Best‑Effort (Default)¶
Designed for most games.
Characteristics:
- immediate resource consumption
- compensating refunds if delivery fails
- simple and fast execution
Escrow (Opt‑In)¶
Designed for multiplayer or economy‑critical systems.
Characteristics:
- resource reservation
- atomic commit guarantees
- strict adapter requirements
Both modes use the same pipeline.
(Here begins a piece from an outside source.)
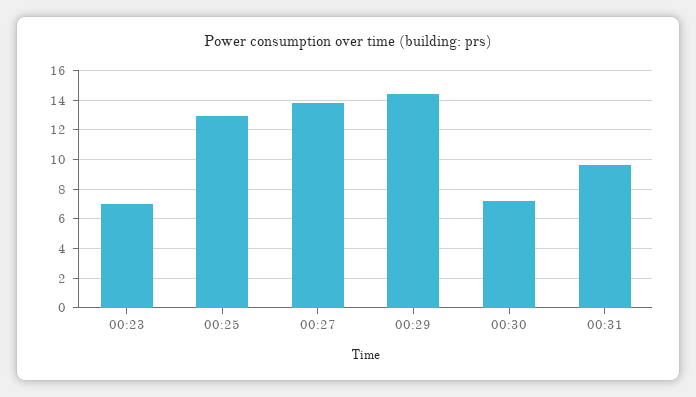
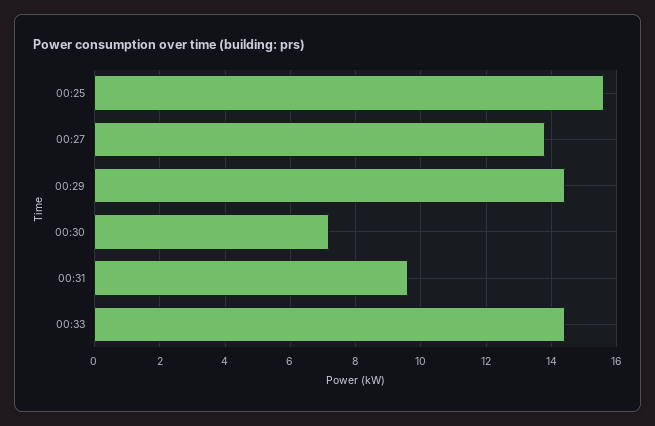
00:23: 7 -> none
00:25: 13 -> 15.5
00:33: none -> 14.5

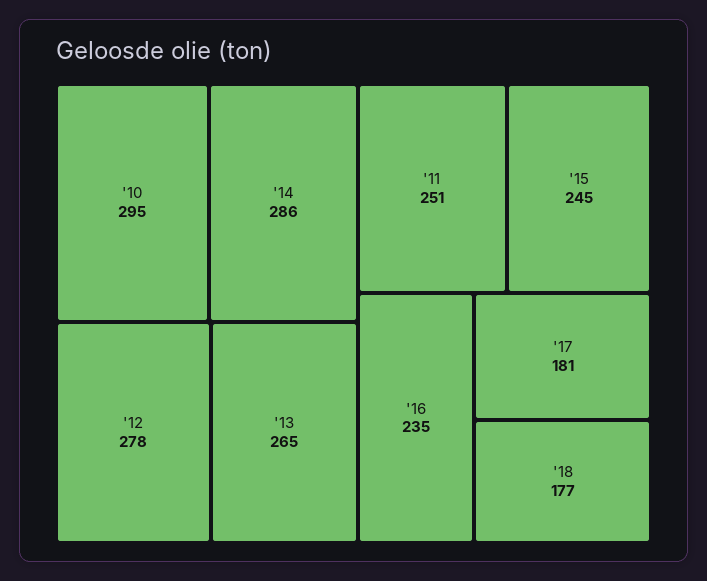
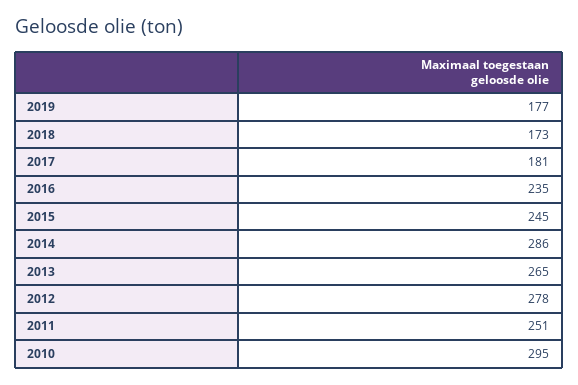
'18: 177 -> 173
2019: none -> 177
Only the transaction guarantees differ.
🧰 Built‑in Component Roles¶
Use this mental map when extending the system.
| Component | Responsibility |
|---|---|
| Workbenches | Provide input and context |
| Validators | Permission rules |
| Modifiers | Behaviour adjustments |
| Routers | Output destination decisions |
| Service | Execution and truth |
If a component crosses these roles, it is probably misplaced.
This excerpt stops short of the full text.